Spot each line in the records below where the word "unsalted" occurs, then copy it.

The data -
+ + + + +

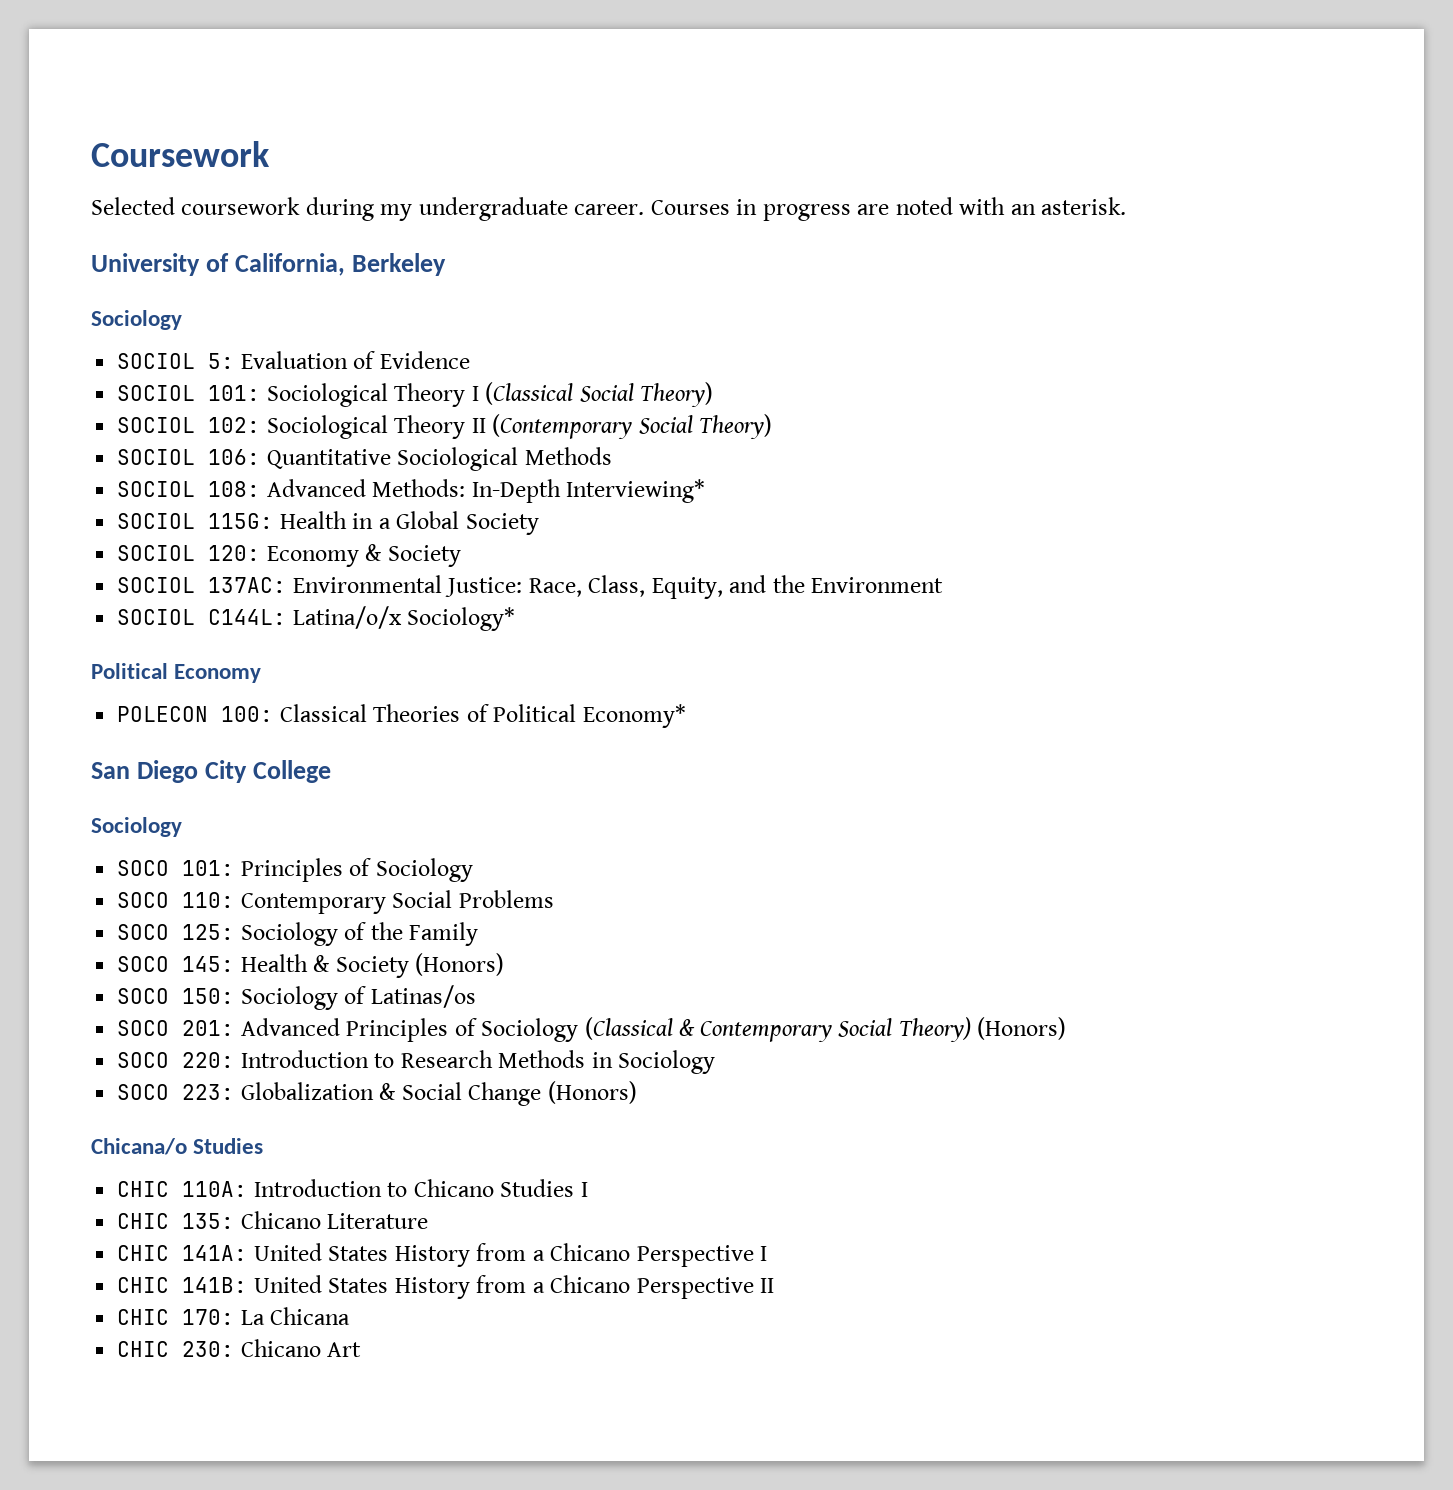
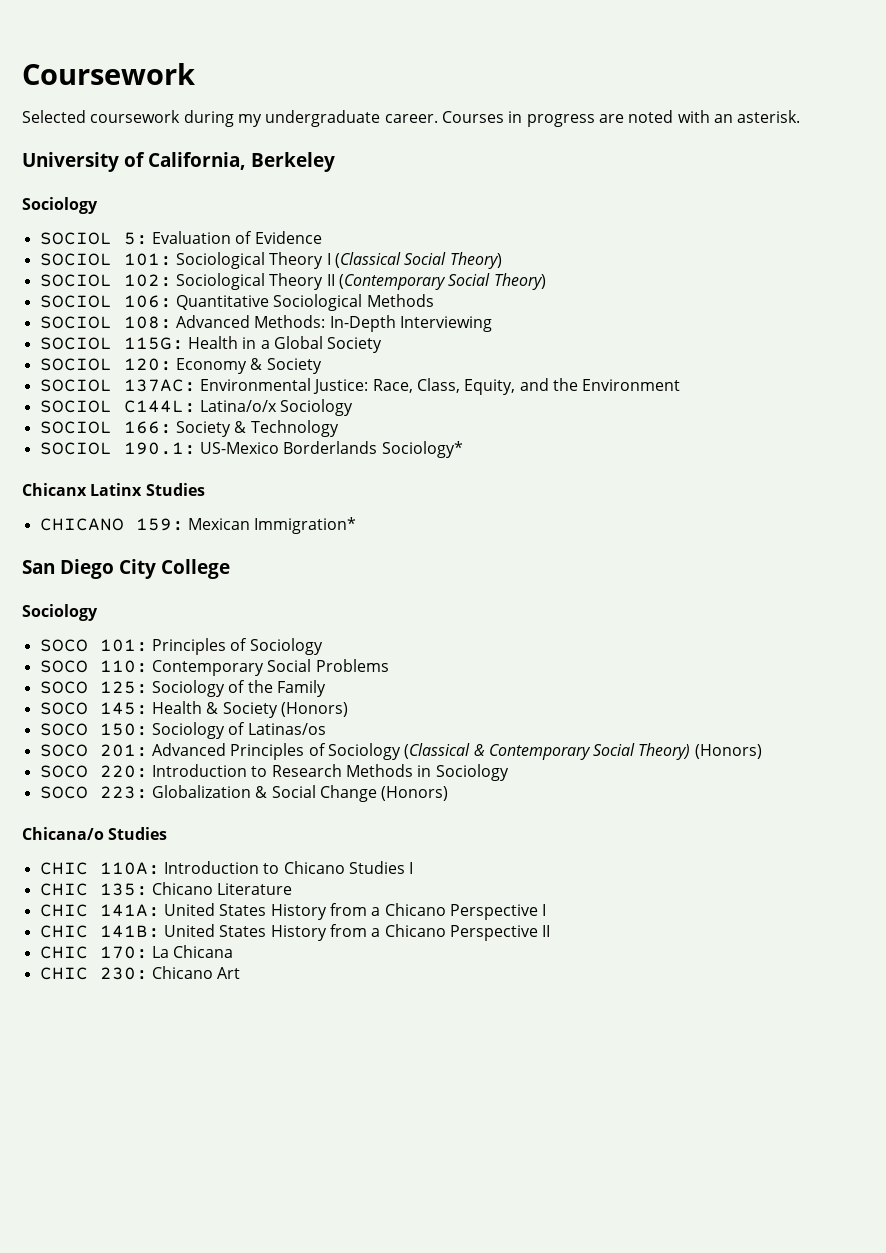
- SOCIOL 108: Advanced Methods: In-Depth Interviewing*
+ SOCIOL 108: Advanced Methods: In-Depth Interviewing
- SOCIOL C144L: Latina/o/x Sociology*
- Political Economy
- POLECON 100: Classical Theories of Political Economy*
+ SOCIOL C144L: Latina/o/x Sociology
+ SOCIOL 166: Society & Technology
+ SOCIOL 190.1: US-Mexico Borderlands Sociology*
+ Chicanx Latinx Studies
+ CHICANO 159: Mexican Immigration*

+ + + + +

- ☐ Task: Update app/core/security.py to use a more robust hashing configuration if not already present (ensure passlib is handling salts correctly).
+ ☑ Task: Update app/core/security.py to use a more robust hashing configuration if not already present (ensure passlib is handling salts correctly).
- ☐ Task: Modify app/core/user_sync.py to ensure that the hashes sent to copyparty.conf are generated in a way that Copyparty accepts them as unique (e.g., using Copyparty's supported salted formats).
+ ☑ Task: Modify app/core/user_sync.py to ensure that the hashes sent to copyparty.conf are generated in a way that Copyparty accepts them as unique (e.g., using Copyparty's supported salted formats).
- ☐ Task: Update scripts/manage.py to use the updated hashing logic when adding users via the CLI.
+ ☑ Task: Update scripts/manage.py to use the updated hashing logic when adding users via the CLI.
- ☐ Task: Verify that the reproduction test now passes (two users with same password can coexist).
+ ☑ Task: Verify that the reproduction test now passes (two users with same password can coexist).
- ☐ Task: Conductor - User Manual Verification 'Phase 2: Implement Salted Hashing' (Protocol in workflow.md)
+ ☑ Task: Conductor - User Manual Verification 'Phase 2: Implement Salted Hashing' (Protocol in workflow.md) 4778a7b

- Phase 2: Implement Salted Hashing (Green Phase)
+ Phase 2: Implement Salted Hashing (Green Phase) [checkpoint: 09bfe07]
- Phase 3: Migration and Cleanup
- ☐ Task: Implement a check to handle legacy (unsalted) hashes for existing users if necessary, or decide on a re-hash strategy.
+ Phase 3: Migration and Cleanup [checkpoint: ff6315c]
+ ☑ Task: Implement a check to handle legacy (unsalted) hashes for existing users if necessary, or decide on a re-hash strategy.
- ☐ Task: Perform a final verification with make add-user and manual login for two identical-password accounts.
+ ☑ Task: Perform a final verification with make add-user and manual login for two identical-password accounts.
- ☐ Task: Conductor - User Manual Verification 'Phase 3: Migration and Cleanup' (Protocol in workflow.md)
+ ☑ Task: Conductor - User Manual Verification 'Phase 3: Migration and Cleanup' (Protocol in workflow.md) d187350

+ + + + +

Solved problem -
- ☐ Task: Implement a check to handle legacy (unsalted) hashes for existing users if necessary, or decide on a re-hash strategy.
+ ☑ Task: Implement a check to handle legacy (unsalted) hashes for existing users if necessary, or decide on a re-hash strategy.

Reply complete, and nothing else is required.